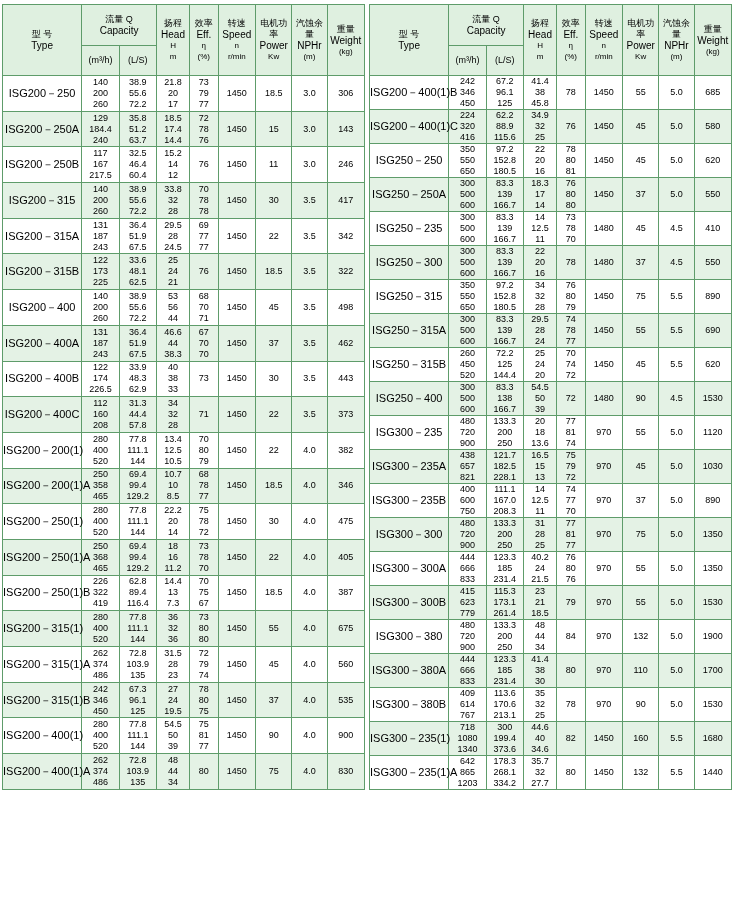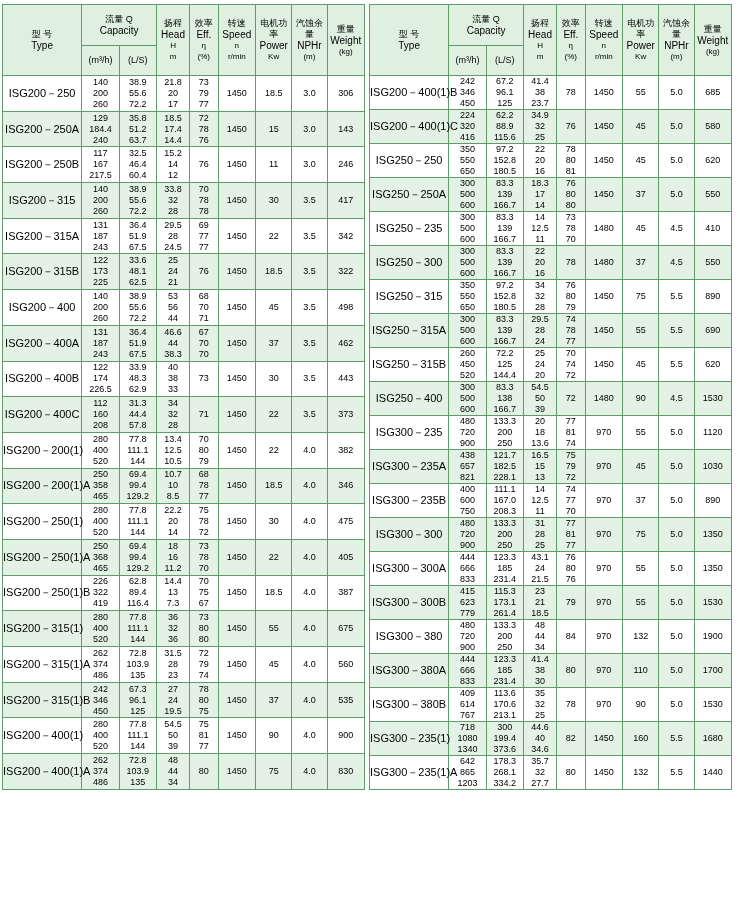--- a/index.html
+++ b/index.html
@@ -893,7 +893,7 @@
           <td>
             <span class="stack">41.4</span>
             <span class="stack">38</span>
-            <span class="stack">23.7</span>
+            <span class="stack">45.8</span>
           </td>
           <td>
             <span class="stack">78</span>

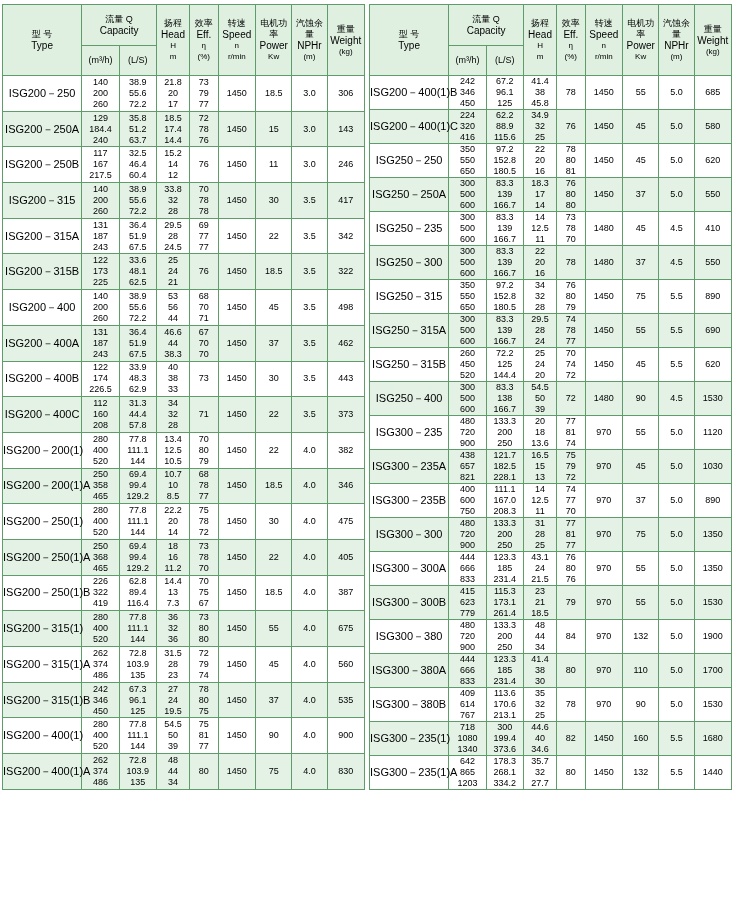--- a/index.html
+++ b/index.html
@@ -1373,7 +1373,7 @@
             <span class="stack">231.4</span>
           </td>
           <td>
-            <span class="stack">43.1</span>
+            <span class="stack">40.2</span>
             <span class="stack">24</span>
             <span class="stack">21.5</span>
           </td>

TASK DESCRIPTION → Look over the material above and report each line holding "span".

RESULT →
             <span class="stack">41.4</span>
             <span class="stack">38</span>
-            <span class="stack">23.7</span>
+            <span class="stack">45.8</span>
             <span class="stack">78</span>
             <span class="stack">231.4</span>
-            <span class="stack">43.1</span>
+            <span class="stack">40.2</span>
             <span class="stack">24</span>
             <span class="stack">21.5</span>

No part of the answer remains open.